| Exercise |
Below is a listing with pictures in it. Copy it exactly without them.

| Data for review |
_ _ _ _ _

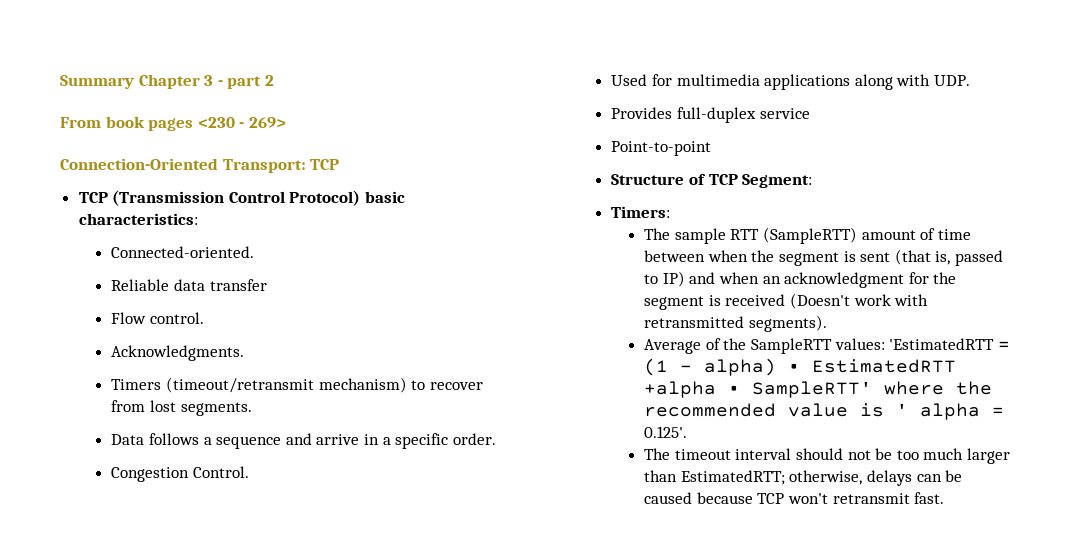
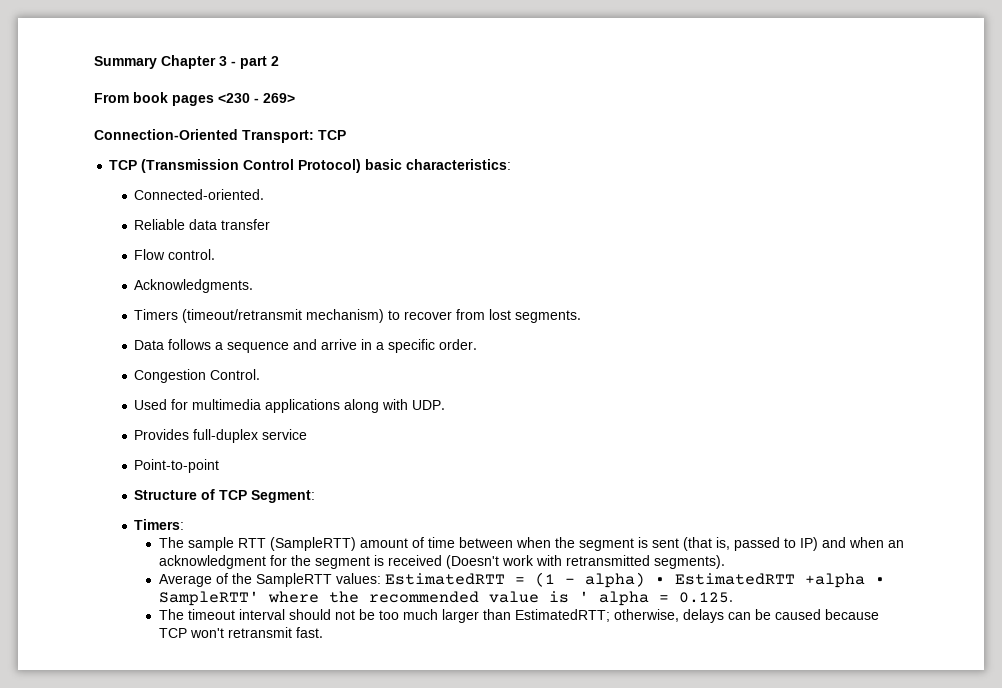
[889,338,995,350] 'EstimatedRTT -> [384,573,505,585] EstimatedRTT
[644,426,688,438] 0.125'. -> [678,592,733,603] 0.125.

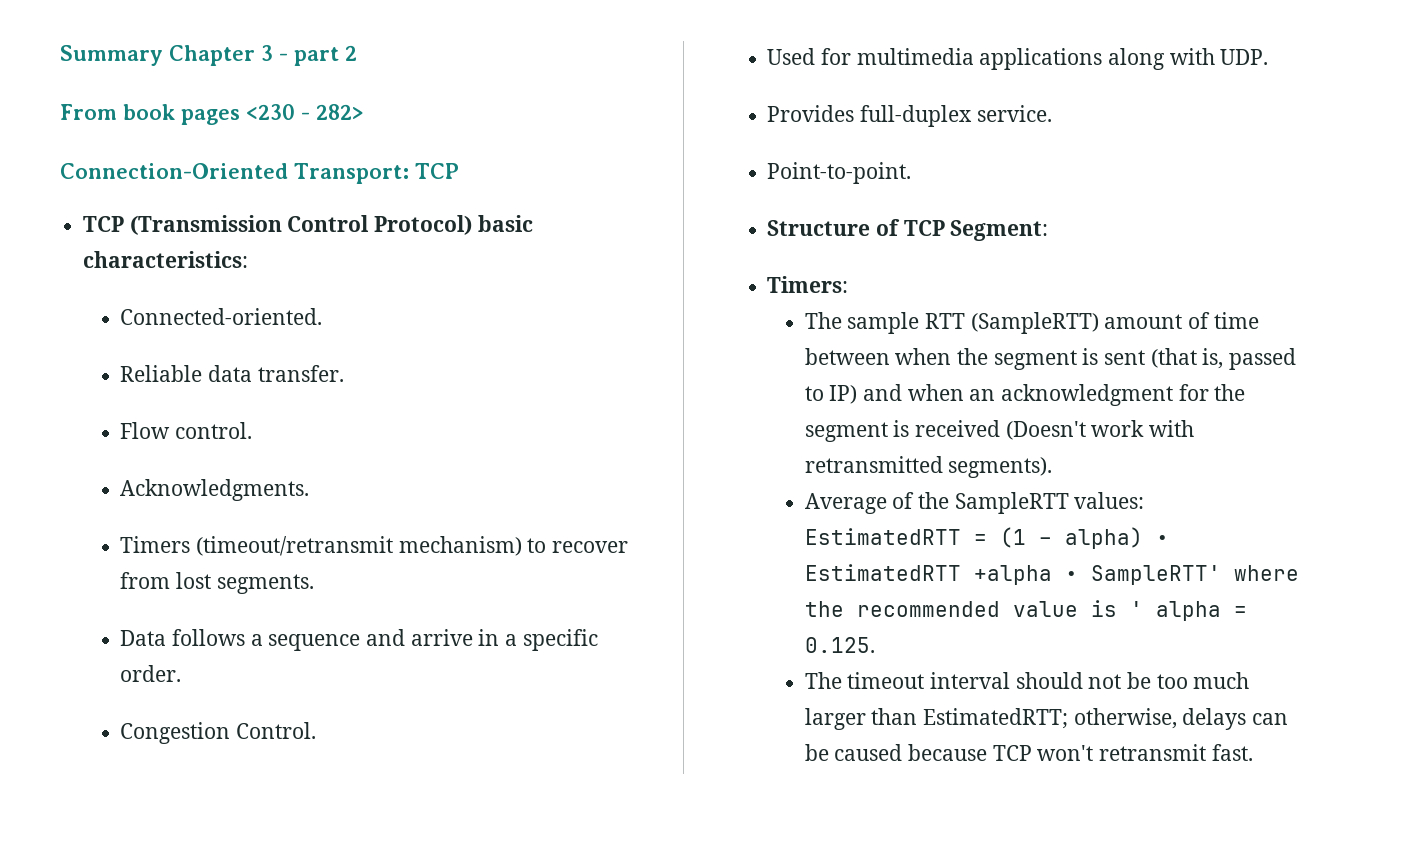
[263,93,295,103] 269> -> [316,104,364,120] 282>
[221,219,271,230] transfer -> [257,365,344,382] transfer.
[262,429,308,440] [134,459,220,473] service // Point-to-point -> [976,105,1052,122] [767,162,912,184] service. // Point-to-point.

_ _ _ _ _

| Answer section |
[889,338,995,350] 'EstimatedRTT -> [384,573,505,585] EstimatedRTT
[644,426,688,438] 0.125'. -> [678,592,733,603] 0.125.

[263,93,295,103] 269> -> [316,104,364,120] 282>
[221,219,271,230] transfer -> [257,365,344,382] transfer.
[262,429,308,440] [134,459,220,473] service // Point-to-point -> [976,105,1052,122] [767,162,912,184] service. // Point-to-point.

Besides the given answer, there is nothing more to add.